Toronto – Hassan Sheikh Mohamud, président du gouvernement fédéral de Somalie, se trouve de nouveau en Érythrée pour la deuxième fois en moins de deux mois.
Il est arrivé à l’aéroport international d’Asrama mercredi après-midi, selon le ministère érythréen de l’Information. Il n’est pas indiqué combien de temps dure la « visite de travail ».
Le président érythréen l’a accueilli à son arrivée à l’aéroport. Il a de nouveau été reçu avec un tapis rouge.
Aucun autre détail n’est indiqué. Ce que l’on sait, c’est que « les deux chefs d’État discuteront du renforcement des relations bilatérales ainsi que des questions régionales et internationales d’importance mutuelle », comme l’a révélé le ministère érythréen de l’Information.
La Villa Somalia ou le gouvernement fédéral somalien n’ont pas non plus divulgué plus de détails.
SONNA, média public somalien, a rapporté que « les deux dirigeants devraient s’engager dans des discussions de haut niveau pour renforcer davantage la coopération entre la Somalie et l’Érythrée, en se concentrant sur les domaines d’importance mutuelle pour les deux nations ».
Il considère cette visite comme un témoignage du « partenariat croissant entre les deux pays alors qu’ils cherchent à renforcer leurs liens et à collaborer sur des questions urgentes dans la région et au-delà ».
En octobre 2024, l’Égypte, l’Érythrée et la Somalie ont signé un « accord tripartite » à Asmara pour coopérer dans divers domaines, notamment la sécurité dans la région. À l’époque, l’accord était considéré comme une tentative visant à isoler et affaiblir l’Éthiopie.
La Somalie fait campagne pour isoler l’Éthiopie après que cette dernière a signé un protocole d’accord avec le Somaliland le 1er janvier 2024. Outre l’accord tripartite, elle a signé un pacte militaire avec l’Égypte, qui est considérée par de nombreux Éthiopiens comme l’ennemi juré de l’Éthiopie. soutient tout groupe hostile contre l’Éthiopie depuis des lustres.
Selon certaines informations, la Somalie aurait travaillé – avec le soutien présumé de l’Égypte – à la déstabilisation de la région somalienne de l’Éthiopie en soutenant les factions locales.

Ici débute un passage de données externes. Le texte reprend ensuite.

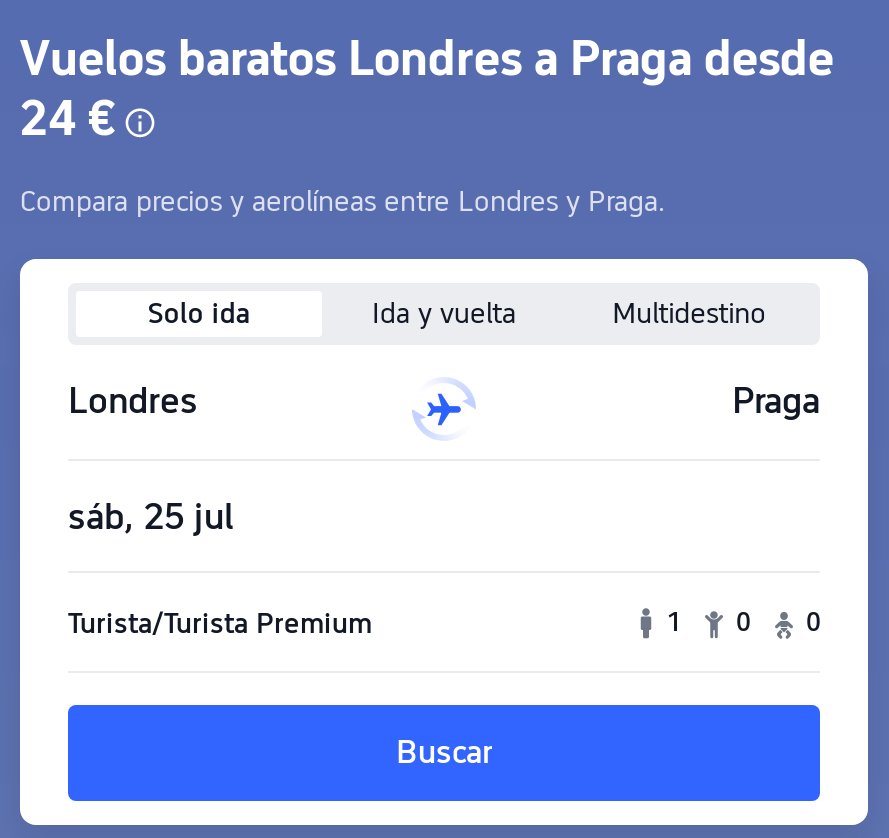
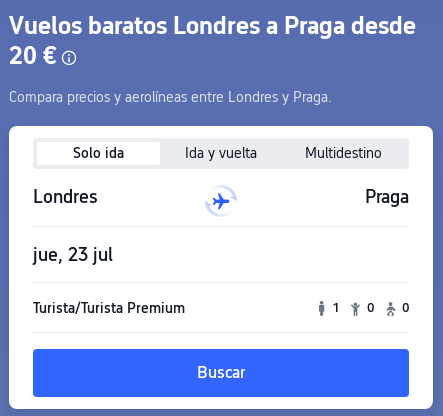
- 24 €
+ 20 €

- sáb, 25 jul
+ jue, 23 jul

Et il y a eu des rumeurs selon lesquelles Mustafa Mohammed, président de la région Somali d’Ethiopie, travaillerait clandestinement avec le gouvernement de Hassan Sheik Mohammed, mais il n’y a pas encore de preuve claire de cela. Cependant, cette semaine, des événements ont eu lieu, selon lesquels les forces de sécurité de l’État régional somalien ont attaqué les tribus Issac et que beaucoup d’entre elles auraient été tuées. Cela a rendu le Somaliland furieux. Le gouvernement éthiopien n’a pas encore fait de remarque à ce sujet.
Il y a deux semaines, on espérait que les tensions entre l’Éthiopie et la Somalie deviendraient une chose du passé puisque la Turquie, également alliée militaire de la Somalie, a réussi à négocier la décorrélation d’Ankara. Il s’avère qu’il s’agit plutôt d’une manœuvre politique. L’administration d’Abiy Ahmed semble implacable dans ses opérations militaires dans les régions d’Amhara et d’Oromia, alors que la Somalie jongle avec un certain nombre de choses à la fois, y compris à l’intérieur de la frontière éthiopienne.
La visite de Hassan Sheik Mahamed mercredi à Asmara a eu lieu deux jours seulement après un engagement diplomatique au Caire et à Addis-Abeba. Tandis qu’Ahmed Moalim Fiqi, ministre somalien des Affaires étrangères se rendait au Caire où il rencontrait Badr Abdelatty, son homologue égyptien, une autre mission diplomatique somalienne sous la direction d’Ali Mohamed Omar, ministre d’État somalien chargé des Affaires étrangères, était à Addis-Abeba.
Cette même semaine, deux semaines après la déclaration d’Ankara, la Somalie accusait l’Éthiopie d’avoir « attaqué les bases militaires somaliennes à Doolow ».